Change detection outputs
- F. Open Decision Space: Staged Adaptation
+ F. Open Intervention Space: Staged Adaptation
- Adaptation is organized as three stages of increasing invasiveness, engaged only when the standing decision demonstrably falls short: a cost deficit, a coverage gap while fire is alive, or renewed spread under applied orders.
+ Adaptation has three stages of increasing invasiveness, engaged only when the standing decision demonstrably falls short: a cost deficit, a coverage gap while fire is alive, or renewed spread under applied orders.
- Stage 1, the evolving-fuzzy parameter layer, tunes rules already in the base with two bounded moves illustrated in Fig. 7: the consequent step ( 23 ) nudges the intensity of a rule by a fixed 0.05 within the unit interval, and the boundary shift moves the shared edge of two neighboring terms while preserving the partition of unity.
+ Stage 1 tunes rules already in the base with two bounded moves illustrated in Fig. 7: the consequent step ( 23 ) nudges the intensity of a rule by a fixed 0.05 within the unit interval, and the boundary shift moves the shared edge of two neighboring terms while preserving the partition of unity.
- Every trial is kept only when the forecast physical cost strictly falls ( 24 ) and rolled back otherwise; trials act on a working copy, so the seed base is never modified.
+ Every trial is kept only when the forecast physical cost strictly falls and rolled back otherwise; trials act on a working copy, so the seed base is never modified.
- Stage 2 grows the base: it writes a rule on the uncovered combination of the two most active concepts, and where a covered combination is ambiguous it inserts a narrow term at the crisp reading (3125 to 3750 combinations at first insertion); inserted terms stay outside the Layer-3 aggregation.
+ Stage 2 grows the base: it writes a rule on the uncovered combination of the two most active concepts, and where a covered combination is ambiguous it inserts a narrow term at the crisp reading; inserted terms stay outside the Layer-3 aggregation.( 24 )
* * *
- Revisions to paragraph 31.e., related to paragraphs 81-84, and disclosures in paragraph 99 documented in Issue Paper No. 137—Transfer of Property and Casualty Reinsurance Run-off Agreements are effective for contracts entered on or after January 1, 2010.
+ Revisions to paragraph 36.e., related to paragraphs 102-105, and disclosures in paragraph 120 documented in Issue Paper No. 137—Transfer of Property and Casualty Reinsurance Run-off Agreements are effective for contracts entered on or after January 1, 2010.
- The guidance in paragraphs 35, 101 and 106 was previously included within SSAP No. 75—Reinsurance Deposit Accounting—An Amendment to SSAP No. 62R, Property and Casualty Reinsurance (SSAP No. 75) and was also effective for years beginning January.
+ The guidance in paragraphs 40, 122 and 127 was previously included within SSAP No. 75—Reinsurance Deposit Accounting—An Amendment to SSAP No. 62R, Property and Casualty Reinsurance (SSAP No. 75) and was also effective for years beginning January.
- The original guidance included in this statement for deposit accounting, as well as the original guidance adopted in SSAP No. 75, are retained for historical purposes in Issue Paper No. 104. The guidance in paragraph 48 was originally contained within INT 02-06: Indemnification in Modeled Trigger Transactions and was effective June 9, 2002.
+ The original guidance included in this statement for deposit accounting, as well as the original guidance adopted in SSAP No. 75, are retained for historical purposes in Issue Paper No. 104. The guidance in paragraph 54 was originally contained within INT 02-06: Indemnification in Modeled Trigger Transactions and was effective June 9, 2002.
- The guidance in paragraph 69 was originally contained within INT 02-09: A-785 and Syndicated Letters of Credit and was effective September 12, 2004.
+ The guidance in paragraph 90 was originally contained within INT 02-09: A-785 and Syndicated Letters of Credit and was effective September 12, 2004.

* _ACTIVITY_: Reproduce, exactly as they stand in the data above, the lines from the one that holds "Stage 1 tunes" to the one that holds "strictly falls and", inclusive.

* _THE COMPLETED TASK_:
+ Stage 1 tunes rules already in the base with two bounded moves illustrated in Fig. 7: the consequent step ( 23 ) nudges the intensity of a rule by a fixed 0.05 within the unit interval, and the boundary shift moves the shared edge of two neighboring terms while preserving the partition of unity.
- Every trial is kept only when the forecast physical cost strictly falls ( 24 ) and rolled back otherwise; trials act on a working copy, so the seed base is never modified.
+ Every trial is kept only when the forecast physical cost strictly falls and rolled back otherwise; trials act on a working copy, so the seed base is never modified.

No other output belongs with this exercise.